▸ **Description of the task**
Transcribe exactly the line containing "- In Practice" and every line after it, through the end of the records below.
○ ○ ○
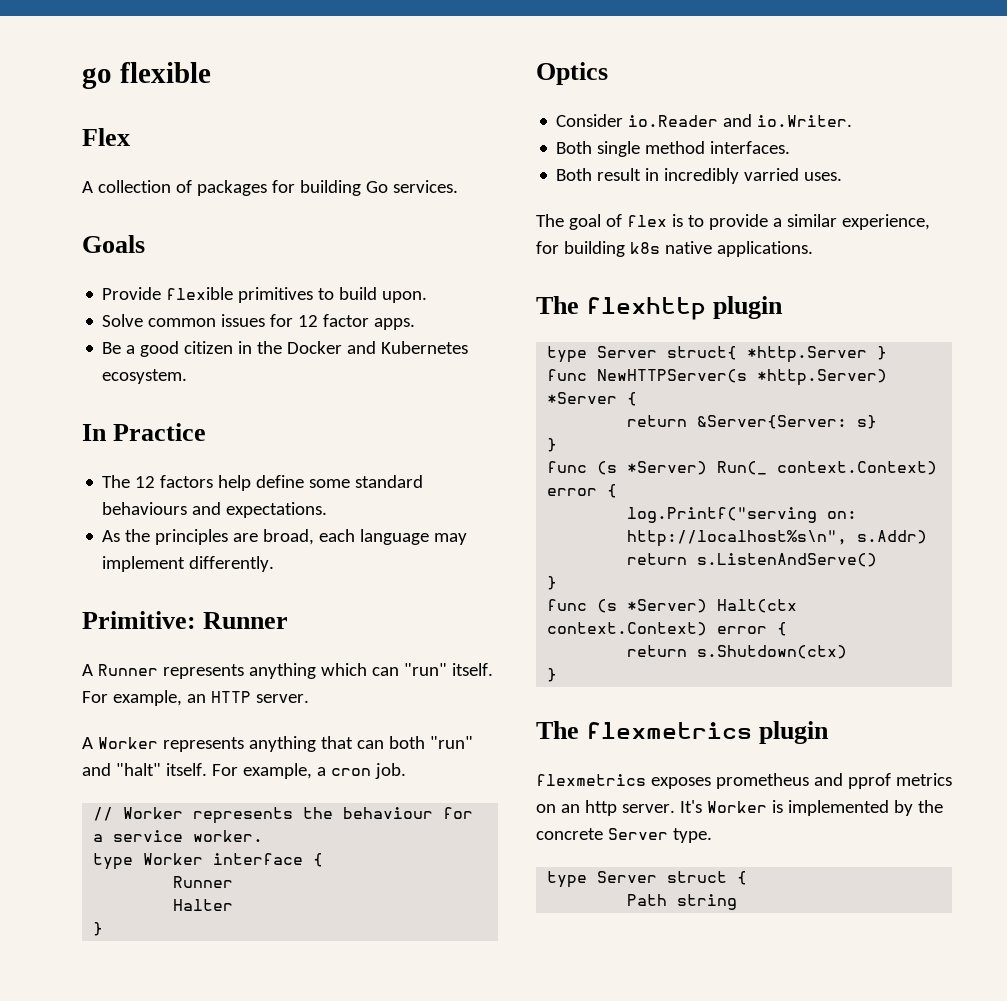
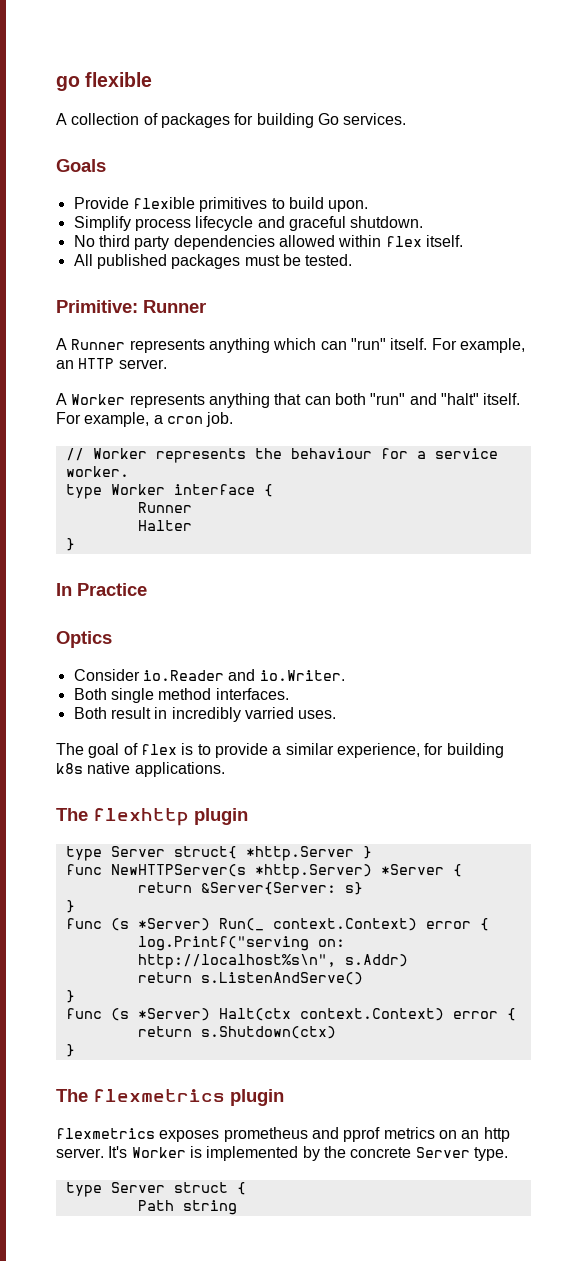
- Flex
- Solve common issues for 12 factor apps.
- Be a good citizen in the Docker and Kubernetes ecosystem.
- In Practice
- The 12 factors help define some standard behaviours and expectations.
- As the principles are broad, each language may implement differently.
+ Simplify process lifecycle and graceful shutdown.
+ No third party dependencies allowed within flex itself.
+ All published packages must be tested.
+ In Practice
○ ○ ○
▸ **Expected output**
- In Practice
- The 12 factors help define some standard behaviours and expectations.
- As the principles are broad, each language may implement differently.
+ Simplify process lifecycle and graceful shutdown.
+ No third party dependencies allowed within flex itself.
+ All published packages must be tested.
+ In Practice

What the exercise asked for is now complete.